═══ Data provided

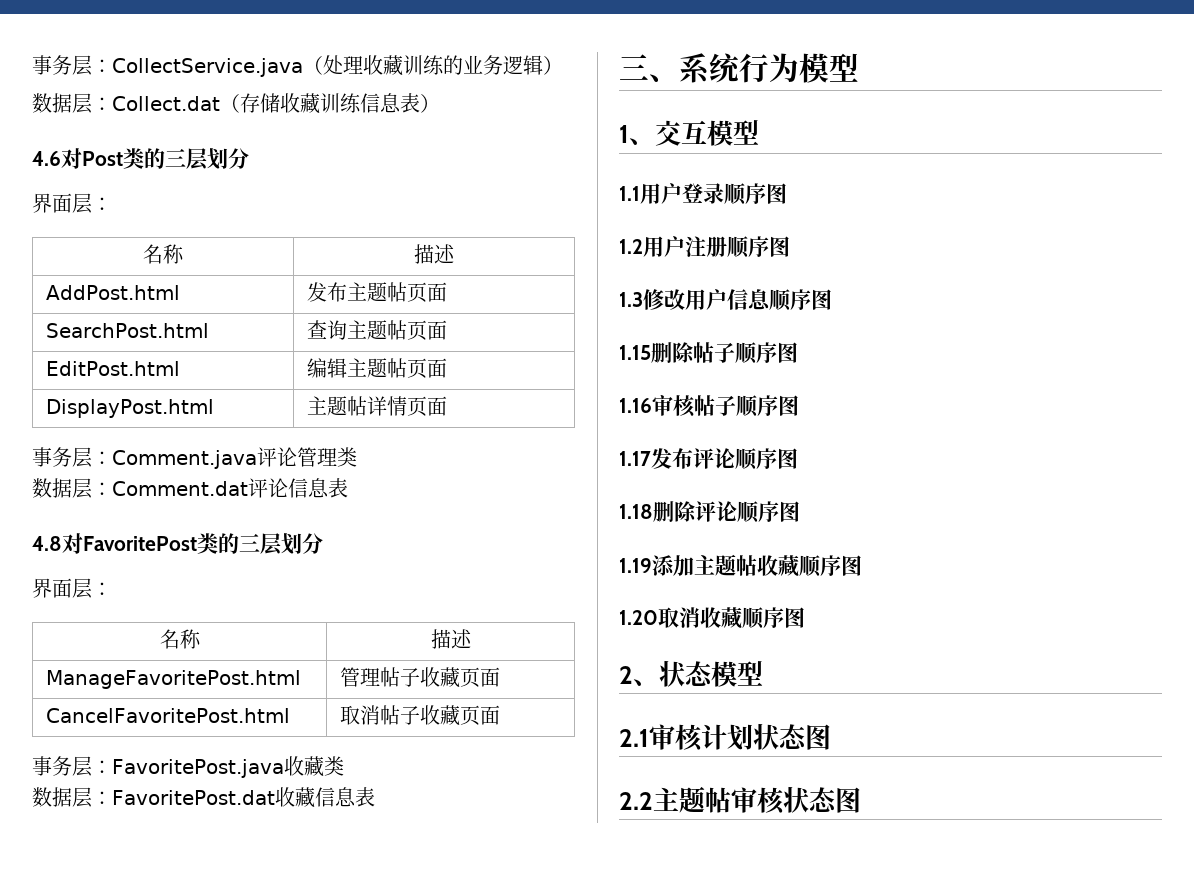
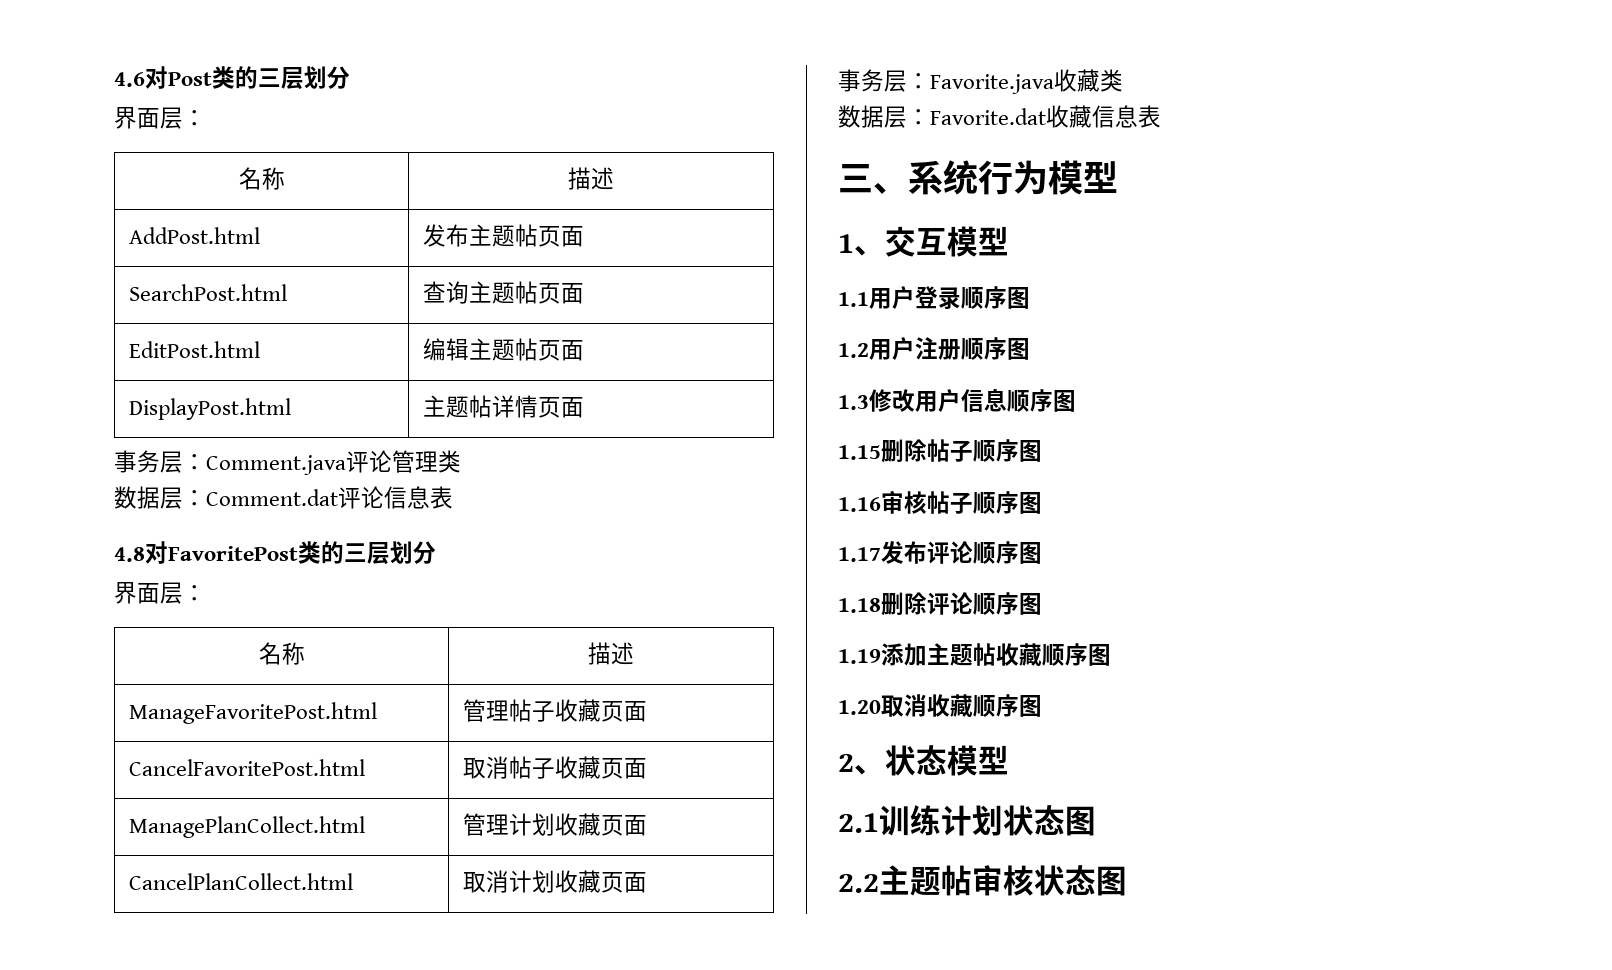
- 事务层：CollectService.java（处理收藏训练的业务逻辑）
- 数据层：Collect.dat（存储收藏训练信息表）
- 事务层：FavoritePost.java收藏类
+ ManagePlanCollect.html | 管理计划收藏页面
+ CancelPlanCollect.html | 取消计划收藏页面
+ 事务层：Favorite.java收藏类
- 数据层：FavoritePost.dat收藏信息表
+ 数据层：Favorite.dat收藏信息表
- 2.1审核计划状态图
+ 2.1训练计划状态图

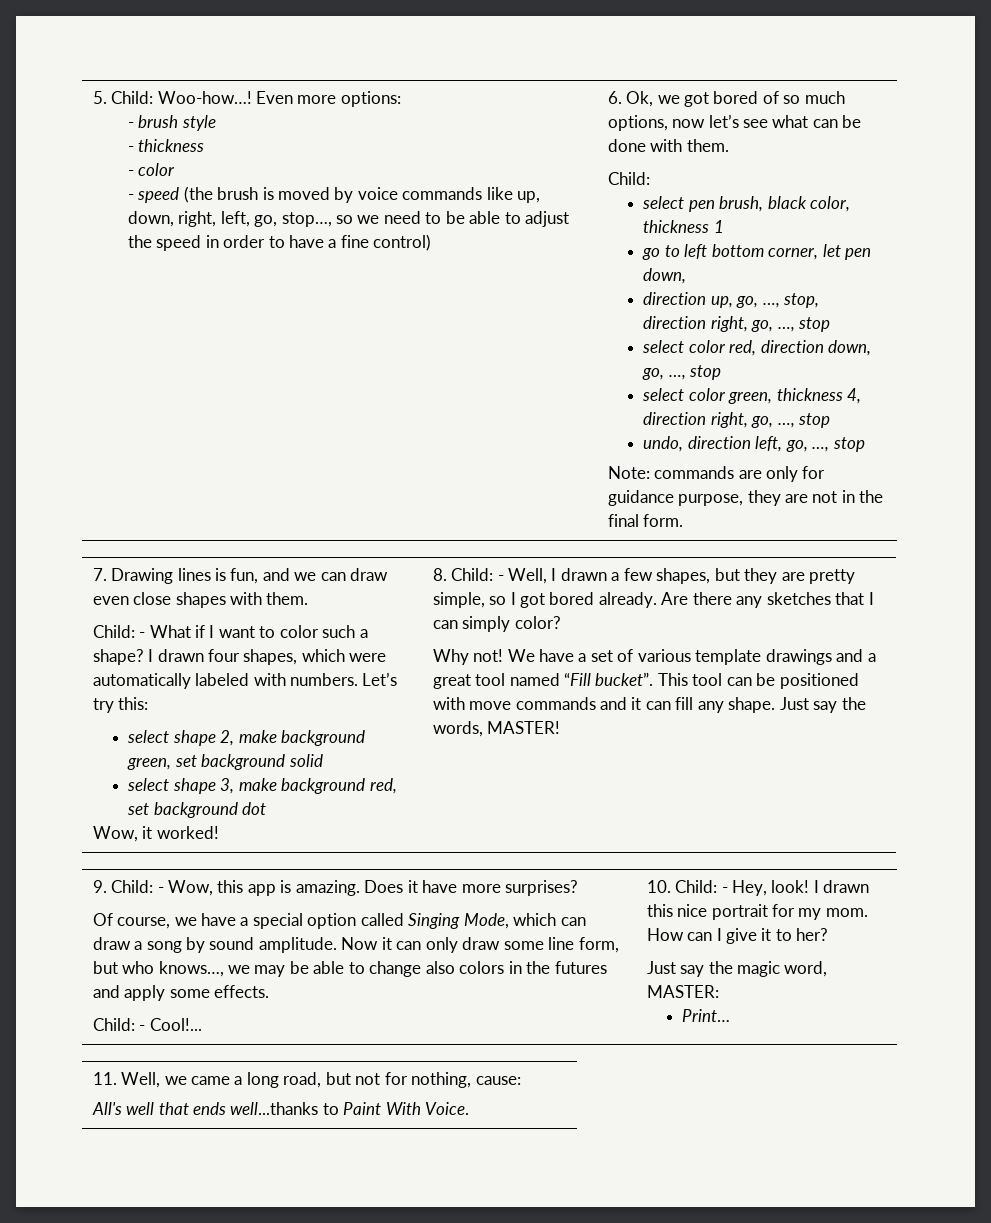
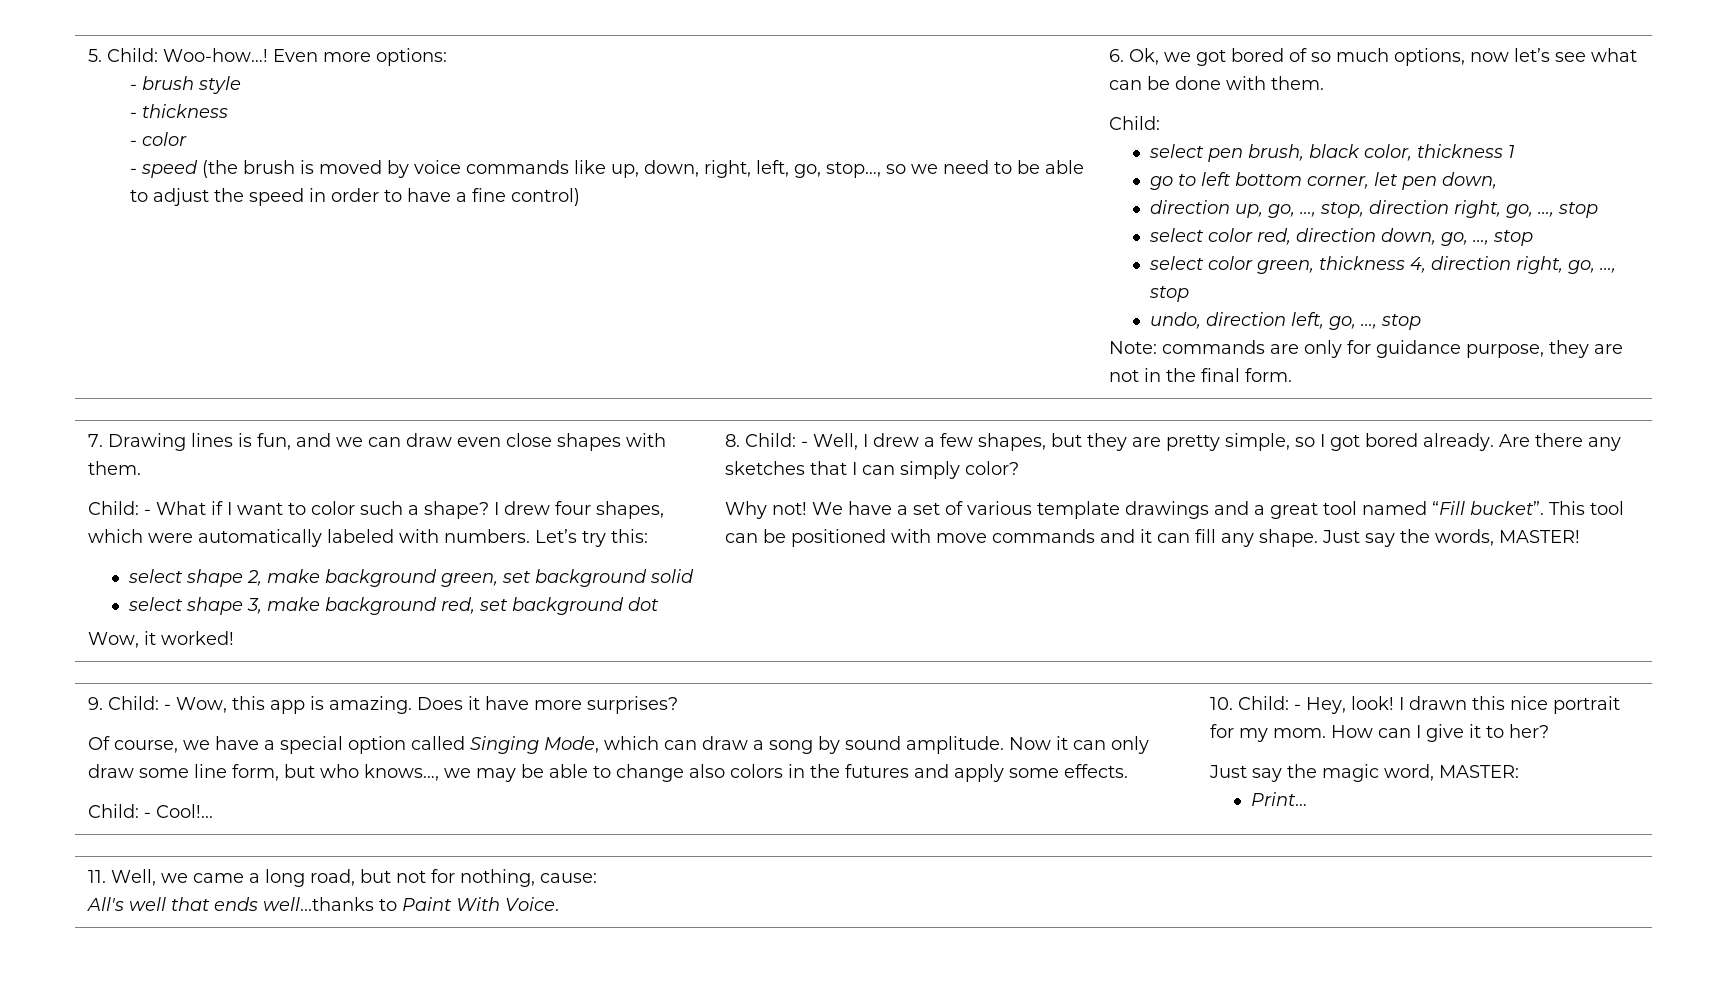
- I drawn four shapes, which were automatically labeled with numbers.
+ I drew four shapes, which were automatically labeled with numbers.
- 8. Child: - Well, I drawn a few shapes, but they are pretty simple, so I got bored already.
+ 8. Child: - Well, I drew a few shapes, but they are pretty simple, so I got bored already.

══════

A bare number is required: the count of lines above with the string "simple".

2